No matter how long you walk the course of true happiness with Prince Charming, you still come up to these weird stupid bumps in the road that can only be described as "He is an idiot" speed bumps. Having been married for 27 years, I can safely say I have run into that bump plenty of times ! They are made up of interesting stuff- usually a weird comment or observation that he or she will say without really thinking about , in an attempt to be a good person, but they come across in the wrong way to you, and open up a whole floodgate of "other things". Much like what would happen if you drove your car over a pile of leaves and wound up dragging along all kinds of debris that was hidden as a result.
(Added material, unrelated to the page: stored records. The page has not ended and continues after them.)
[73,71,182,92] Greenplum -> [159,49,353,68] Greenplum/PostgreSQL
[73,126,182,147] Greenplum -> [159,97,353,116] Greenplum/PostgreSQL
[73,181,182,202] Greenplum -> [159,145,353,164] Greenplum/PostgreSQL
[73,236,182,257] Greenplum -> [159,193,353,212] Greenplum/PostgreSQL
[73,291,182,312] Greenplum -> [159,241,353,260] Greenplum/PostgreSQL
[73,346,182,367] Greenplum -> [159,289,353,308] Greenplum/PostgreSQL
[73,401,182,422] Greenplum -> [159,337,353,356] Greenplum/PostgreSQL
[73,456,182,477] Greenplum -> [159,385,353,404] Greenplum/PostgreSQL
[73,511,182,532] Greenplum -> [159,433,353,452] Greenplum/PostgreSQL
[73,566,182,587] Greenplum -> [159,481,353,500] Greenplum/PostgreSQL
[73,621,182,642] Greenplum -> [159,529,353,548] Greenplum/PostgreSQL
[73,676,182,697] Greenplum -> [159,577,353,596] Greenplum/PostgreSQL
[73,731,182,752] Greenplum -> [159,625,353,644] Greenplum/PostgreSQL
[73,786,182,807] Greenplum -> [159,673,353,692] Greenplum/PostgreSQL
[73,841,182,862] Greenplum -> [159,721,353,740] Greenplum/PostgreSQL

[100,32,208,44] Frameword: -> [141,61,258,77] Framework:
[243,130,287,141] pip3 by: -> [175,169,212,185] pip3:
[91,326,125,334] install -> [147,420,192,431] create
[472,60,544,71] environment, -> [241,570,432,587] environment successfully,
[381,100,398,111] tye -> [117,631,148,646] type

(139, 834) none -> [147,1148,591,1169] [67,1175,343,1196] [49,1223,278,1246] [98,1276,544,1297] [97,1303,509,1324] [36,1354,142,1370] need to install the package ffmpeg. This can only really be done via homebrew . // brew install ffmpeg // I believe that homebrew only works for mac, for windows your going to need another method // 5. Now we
Such a thing happened last night, and it really made me feel bad. Not at the instant it happened, but a few minutes later, and it drug a whole boatload of debris with it. Not a nice way to spend an evening. However, what is really interesting about it is that it seems to have a reverse affect on my appetite that I never realized. I had points that I still needed to eat, had my snack planned, but it felt like I had been slugged in the stomach and I really did not want to eat it. I was afraid that if I did not eat these I would go into "starvation mode" or something, so I forced myself to eat it. It seems that when I get upset, I am more likely to push food aside. When I am happy, it's like life is a big celebration , and let the eating commence ! Strangely, much of my life has been happy times, and consequentially I weigh 230 because of it. is that a good thing or a bad thing ?
The debris will be cleared, harmony will be restored and all will go back to the peaceful, easy course soon. it always does. However, I will walk away from this with a little more self knowledge, and that is a good thing.